*** AVAILABLE DATA

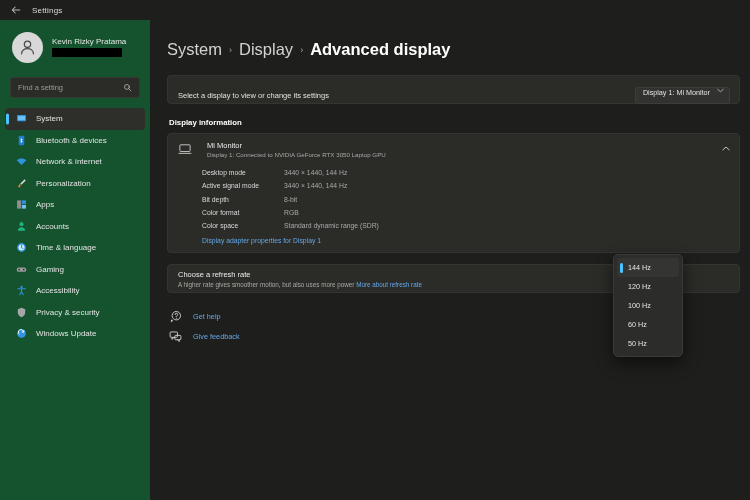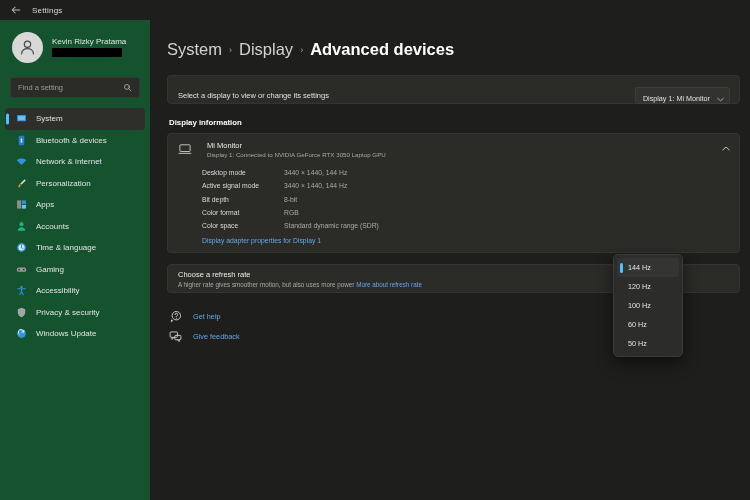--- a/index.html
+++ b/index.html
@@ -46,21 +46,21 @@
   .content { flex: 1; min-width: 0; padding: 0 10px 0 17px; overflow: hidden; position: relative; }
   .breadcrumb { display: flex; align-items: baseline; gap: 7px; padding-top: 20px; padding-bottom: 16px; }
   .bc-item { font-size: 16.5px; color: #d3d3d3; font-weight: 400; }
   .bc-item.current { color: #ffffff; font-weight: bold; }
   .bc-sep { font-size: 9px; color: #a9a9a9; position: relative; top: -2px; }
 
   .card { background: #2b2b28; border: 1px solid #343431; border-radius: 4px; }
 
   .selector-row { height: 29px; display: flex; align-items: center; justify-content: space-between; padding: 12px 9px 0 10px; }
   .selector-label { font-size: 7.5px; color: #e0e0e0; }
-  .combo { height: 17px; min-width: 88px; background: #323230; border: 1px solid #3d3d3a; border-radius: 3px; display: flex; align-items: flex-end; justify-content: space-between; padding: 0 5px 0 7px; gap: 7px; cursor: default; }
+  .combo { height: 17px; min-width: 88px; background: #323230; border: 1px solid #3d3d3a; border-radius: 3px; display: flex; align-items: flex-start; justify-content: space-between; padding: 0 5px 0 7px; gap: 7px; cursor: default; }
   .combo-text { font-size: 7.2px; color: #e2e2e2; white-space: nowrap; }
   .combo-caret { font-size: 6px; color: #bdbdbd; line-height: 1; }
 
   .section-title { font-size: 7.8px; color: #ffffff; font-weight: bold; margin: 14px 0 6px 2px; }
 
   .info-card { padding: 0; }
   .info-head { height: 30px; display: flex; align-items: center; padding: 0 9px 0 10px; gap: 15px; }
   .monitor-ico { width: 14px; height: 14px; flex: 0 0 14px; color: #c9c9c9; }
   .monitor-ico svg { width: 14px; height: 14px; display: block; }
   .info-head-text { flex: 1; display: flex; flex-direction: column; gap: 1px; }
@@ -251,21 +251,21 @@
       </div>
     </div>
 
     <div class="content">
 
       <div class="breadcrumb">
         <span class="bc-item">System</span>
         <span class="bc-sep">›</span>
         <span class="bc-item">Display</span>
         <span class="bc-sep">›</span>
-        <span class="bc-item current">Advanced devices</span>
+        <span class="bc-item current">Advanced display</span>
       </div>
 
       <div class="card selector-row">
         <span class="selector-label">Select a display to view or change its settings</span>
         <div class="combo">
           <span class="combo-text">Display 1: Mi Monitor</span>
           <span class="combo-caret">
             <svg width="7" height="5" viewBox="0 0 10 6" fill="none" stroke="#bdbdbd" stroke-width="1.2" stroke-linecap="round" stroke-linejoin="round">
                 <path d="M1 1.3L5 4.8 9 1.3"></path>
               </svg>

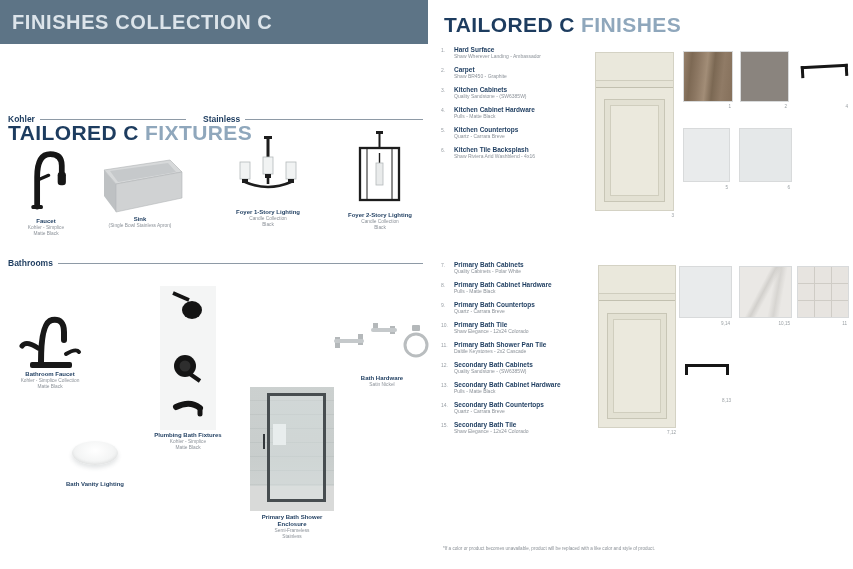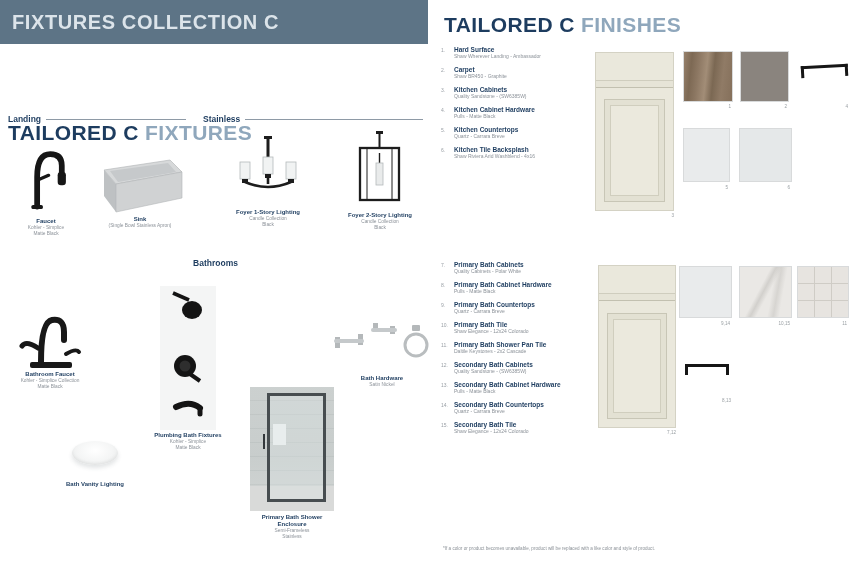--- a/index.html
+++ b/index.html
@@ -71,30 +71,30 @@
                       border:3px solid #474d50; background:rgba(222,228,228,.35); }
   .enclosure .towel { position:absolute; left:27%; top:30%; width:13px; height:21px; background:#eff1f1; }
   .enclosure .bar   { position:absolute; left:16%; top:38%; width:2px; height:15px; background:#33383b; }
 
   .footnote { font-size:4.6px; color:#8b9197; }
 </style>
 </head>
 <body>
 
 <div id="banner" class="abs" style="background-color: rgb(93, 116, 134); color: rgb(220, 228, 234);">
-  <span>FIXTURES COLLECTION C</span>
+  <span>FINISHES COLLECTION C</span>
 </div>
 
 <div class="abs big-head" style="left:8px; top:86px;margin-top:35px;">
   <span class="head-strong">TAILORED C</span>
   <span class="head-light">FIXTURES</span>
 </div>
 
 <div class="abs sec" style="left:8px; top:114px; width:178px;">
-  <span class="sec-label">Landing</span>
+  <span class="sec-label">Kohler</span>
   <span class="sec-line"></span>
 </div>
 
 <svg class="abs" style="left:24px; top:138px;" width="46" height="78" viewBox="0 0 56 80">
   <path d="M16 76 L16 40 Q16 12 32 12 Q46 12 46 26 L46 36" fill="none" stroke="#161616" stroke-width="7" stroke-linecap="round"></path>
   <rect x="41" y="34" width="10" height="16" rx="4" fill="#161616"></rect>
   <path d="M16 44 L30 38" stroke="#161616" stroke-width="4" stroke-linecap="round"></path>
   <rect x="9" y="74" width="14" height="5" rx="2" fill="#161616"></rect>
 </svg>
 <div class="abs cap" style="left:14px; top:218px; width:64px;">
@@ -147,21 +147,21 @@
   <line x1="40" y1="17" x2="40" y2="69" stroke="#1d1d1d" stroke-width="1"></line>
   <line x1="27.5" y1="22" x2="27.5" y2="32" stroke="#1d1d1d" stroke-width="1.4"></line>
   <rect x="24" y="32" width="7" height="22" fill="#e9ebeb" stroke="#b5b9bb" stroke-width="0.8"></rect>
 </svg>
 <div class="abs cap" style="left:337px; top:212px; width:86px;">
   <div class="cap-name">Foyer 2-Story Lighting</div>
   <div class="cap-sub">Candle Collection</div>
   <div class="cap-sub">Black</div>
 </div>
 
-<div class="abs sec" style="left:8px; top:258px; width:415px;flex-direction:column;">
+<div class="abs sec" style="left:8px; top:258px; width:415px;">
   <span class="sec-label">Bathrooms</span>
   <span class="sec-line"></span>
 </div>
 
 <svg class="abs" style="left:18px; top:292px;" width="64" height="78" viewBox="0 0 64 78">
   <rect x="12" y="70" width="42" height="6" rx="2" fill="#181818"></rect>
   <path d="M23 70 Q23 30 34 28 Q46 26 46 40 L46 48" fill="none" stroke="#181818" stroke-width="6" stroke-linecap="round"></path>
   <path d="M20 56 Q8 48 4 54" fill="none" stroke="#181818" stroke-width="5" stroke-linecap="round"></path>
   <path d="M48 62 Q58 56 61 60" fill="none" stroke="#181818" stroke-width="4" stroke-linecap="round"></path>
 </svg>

******

### WHAT YOU WILL DO
Restate the data word for word from its first line through the line with "7.5px; color: #e0e0e0;", leaving out any picture along the way.

### FINAL ANSWER
--- a/index.html
+++ b/index.html
@@ -46,21 +46,21 @@
   .content { flex: 1; min-width: 0; padding: 0 10px 0 17px; overflow: hidden; position: relative; }
   .breadcrumb { display: flex; align-items: baseline; gap: 7px; padding-top: 20px; padding-bottom: 16px; }
   .bc-item { font-size: 16.5px; color: #d3d3d3; font-weight: 400; }
   .bc-item.current { color: #ffffff; font-weight: bold; }
   .bc-sep { font-size: 9px; color: #a9a9a9; position: relative; top: -2px; }
 
   .card { background: #2b2b28; border: 1px solid #343431; border-radius: 4px; }
 
   .selector-row { height: 29px; display: flex; align-items: center; justify-content: space-between; padding: 12px 9px 0 10px; }
   .selector-label { font-size: 7.5px; color: #e0e0e0; }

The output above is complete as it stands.